Authentication and authorization checks
Authentication proves identity. Authorization proves access. Generated code often checks the first and forgets the second.
Look for:
- account ownership checks on read and write paths
- org or workspace membership checks
- role checks on admin-only actions
- object-level access checks before updates and deletes
A route like this should make you pause:
app.delete("/api/projects/:id", async (req, res) => {
await db.project.delete({ where: { id: req.params.id } });
res.sendStatus(204);
});
It works. It also lets any authenticated user delete any project if the ID is known. The fix belongs on the backend, not in the UI.

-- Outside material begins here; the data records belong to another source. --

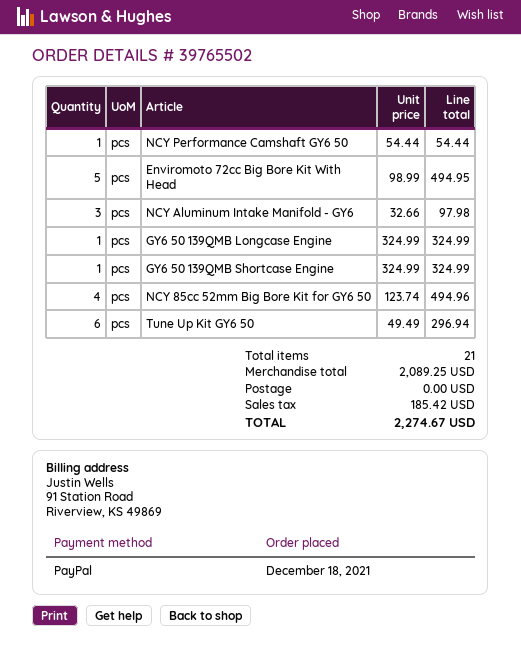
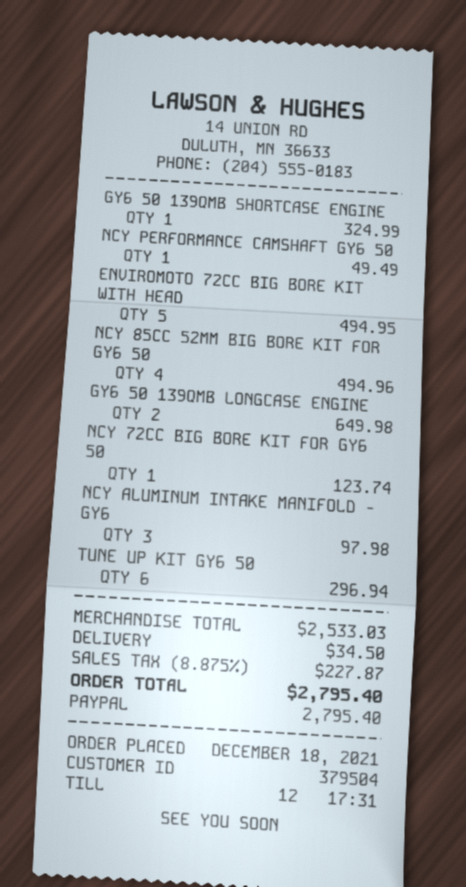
NCY Performance Camshaft GY6 50: 1 for 54.44 -> 1 for 49.49
GY6 50 139QMB Longcase Engine: 1 for 324.99 -> 2 for 649.98
NCY 72CC BIG BORE KIT FOR GY6 50: none -> 1 for 123.74
subtotal: 2089.25 -> 2533.03
shipping: 0.00 -> 34.50
tax: 185.42 -> 227.87
total: 2274.67 -> 2795.40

Secrets, logs, and environment leaks
Generated code sometimes logs too much because it is trying to be helpful.
Check for:
console.log(req.body)- logging tokens, session cookies, or full headers
- returning stack traces to clients
- exposing
.envvalues through debug endpoints - accidental inclusion of secrets in test fixtures
If a secret appears in a log line, assume it will live longer than intended. Logs are replicated, shipped, indexed, and retained. That is a security boundary, not a scratchpad.
Data access and unsafe queries
Generated ORM code is often better than handwritten string concatenation, but don't stop there.
Review:
- raw SQL strings built from request values
- dynamic sort fields and filter keys
whereclauses that skip tenant scoping- bulk operations that ignore ownership
- cached data reused across users
A safe-looking query can still be wrong if it is missing the tenant or account filter. That is a data leak, not just a logic bug.

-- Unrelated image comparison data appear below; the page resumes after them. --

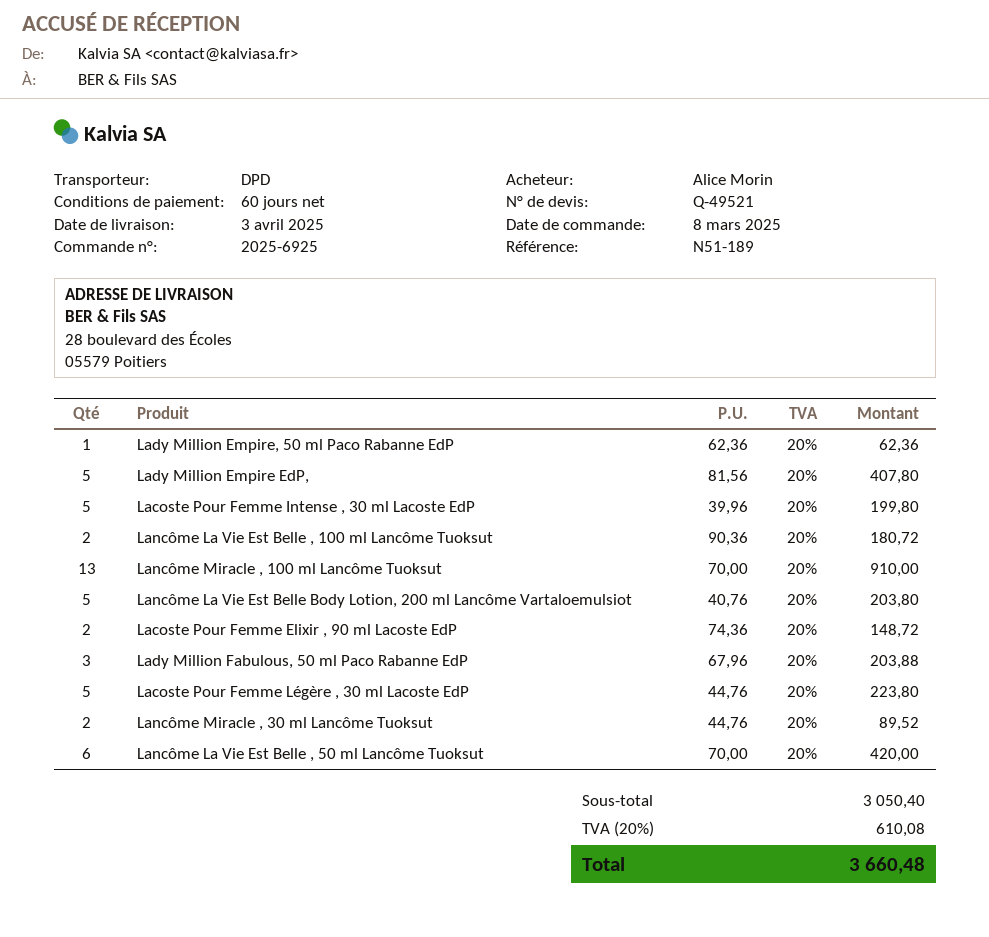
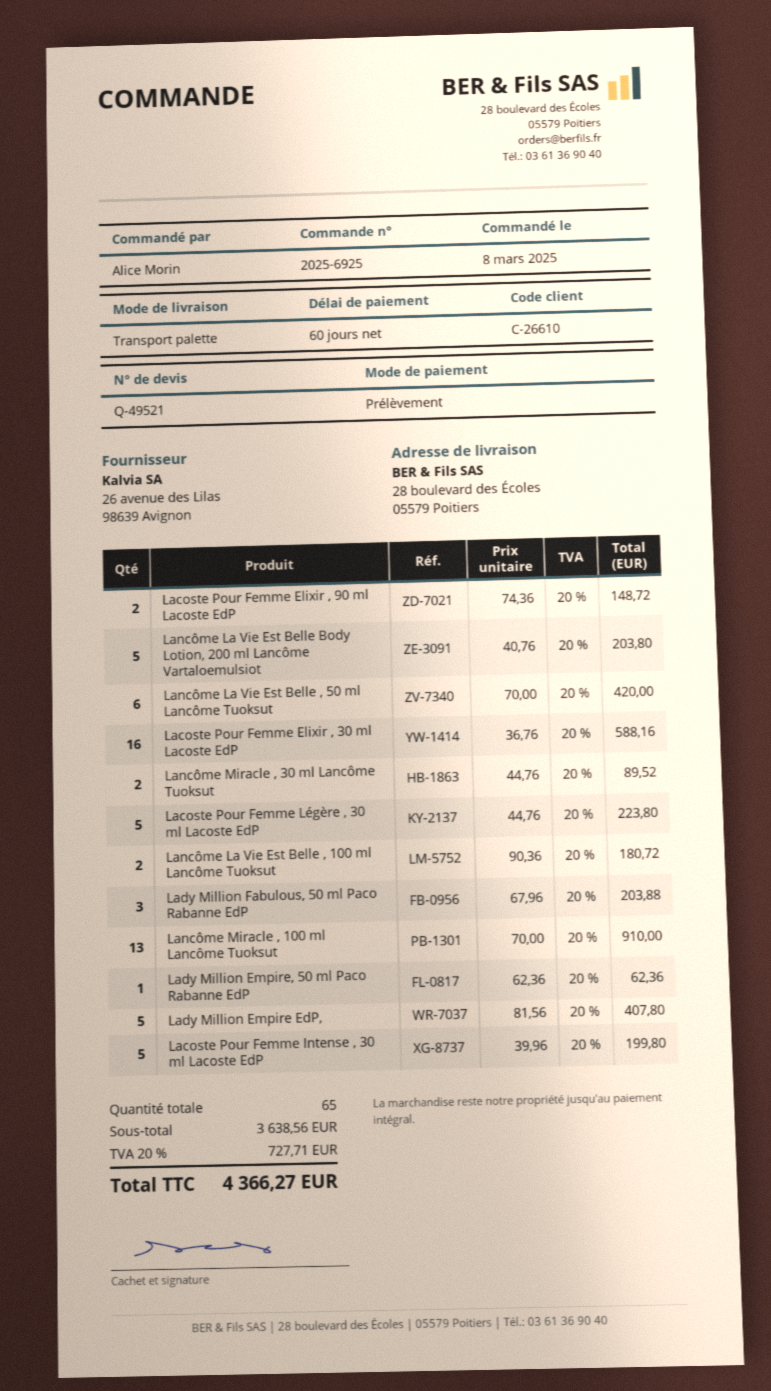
shipping method: DPD -> pallet freight
Lacoste Pour Femme Elixir , 30 ml Lacoste EdP: none -> 16 x 36.76 = 588.16
subtotal: 3050.40 -> 3638.56
tax: 20% = 610.08 -> 20% = 727.71
total: 3660.48 -> 4366.27

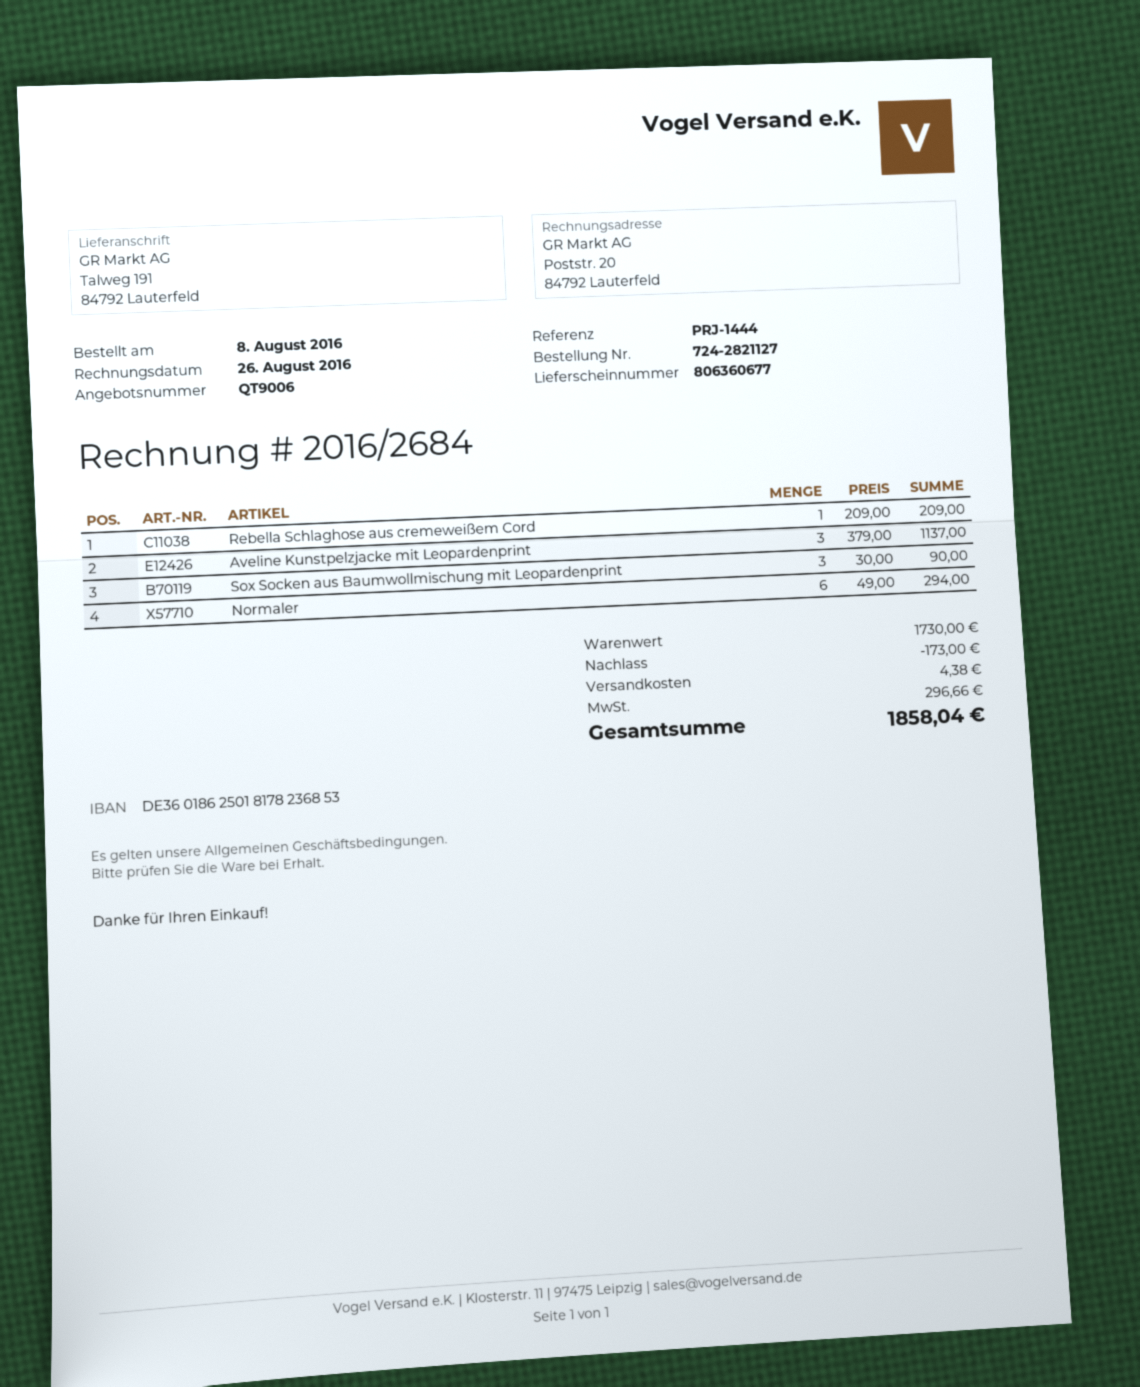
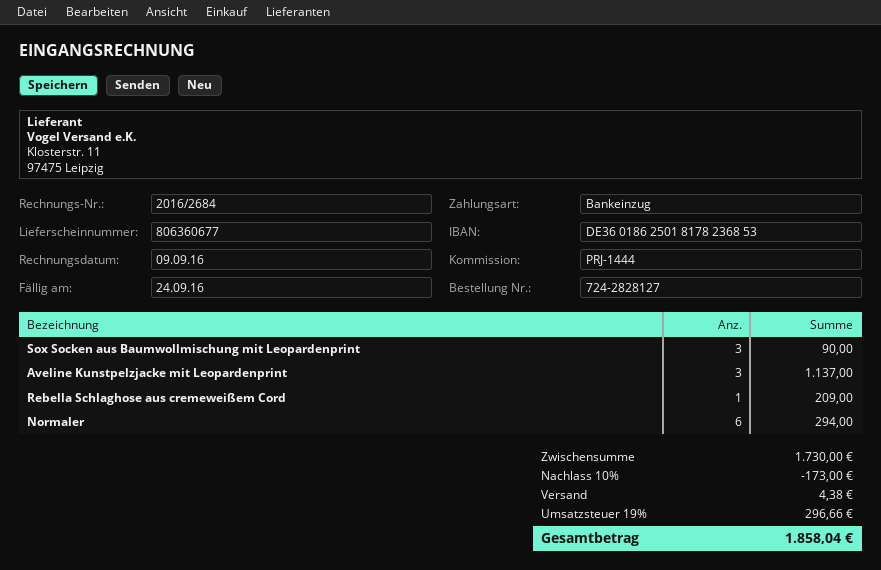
order number: 724-2821127 -> 724-2828127
invoice date: 2016-08-26 -> 2016-09-09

How I test the output in a safe workflow
I do not start by reading the whole diff. I start by trying to break the feature in a small environment.
Reproduce the feature with a minimal case
Strip the code down to one request, one handler, one database row. Then ask:
- what if the user is unauthenticated?
- what if the ID belongs to someone else?
- what if a field is missing?
- what if the input is longer than expected?
Small repros are easier to reason about than full app flows, and they make missing checks obvious.
Add negative tests for abuse paths
Generated code often has one happy-path test and nothing else. That is not enough.
Add tests for:
- forbidden access
- invalid types
- empty payloads
- duplicate requests
- unexpected extra fields
- cross-tenant object access
Negative tests are the fastest way to catch “looks fine” security regressions before they ship.
Review the diff like an attacker would
I read generated changes with three questions:
- What did the code trust that it should not?
- What changed in access control?
- What error path might leak data or bypass checks?
That mindset turns review from syntax checking into boundary checking.
What to automate and what to keep manual
Automation should catch the repeatable stuff:
| Layer | Automate | Keep manual |
|---|---|---|
| Linting | unsafe patterns, unused vars, obvious eval usage | business logic assumptions |
| Tests | auth failures, invalid input, edge cases | whether the access model is correct |
| SAST | known risky APIs, injection sinks | whether a query is scoped correctly |
| CI checks | dependency diffs, lockfile changes | whether a helper is appropriate |
I would automate detection of dangerous APIs and missing tests. I would not automate judgment about whether a feature should exist with that permission model in the first place.
Fix patterns that belong in the backend
Some fixes do not belong in the generated file at all:
- authorization on object access
- tenant scoping for every query
- server-side validation of privileged fields
- secret handling and redaction
- audit logging for sensitive actions
If the frontend can influence it, the backend must verify it. If the generated code tries to enforce security with only client-side checks, treat that as a draft, not a defense.
Conclusion
AI-generated code is useful when it shortens boilerplate. It is risky when it shortens your review.
My rule is simple: accept the speed, not the trust. Verify input handling, access control, data scope, and secret exposure before the code reaches review. If you do that consistently, the model can save time without deciding your security posture for you.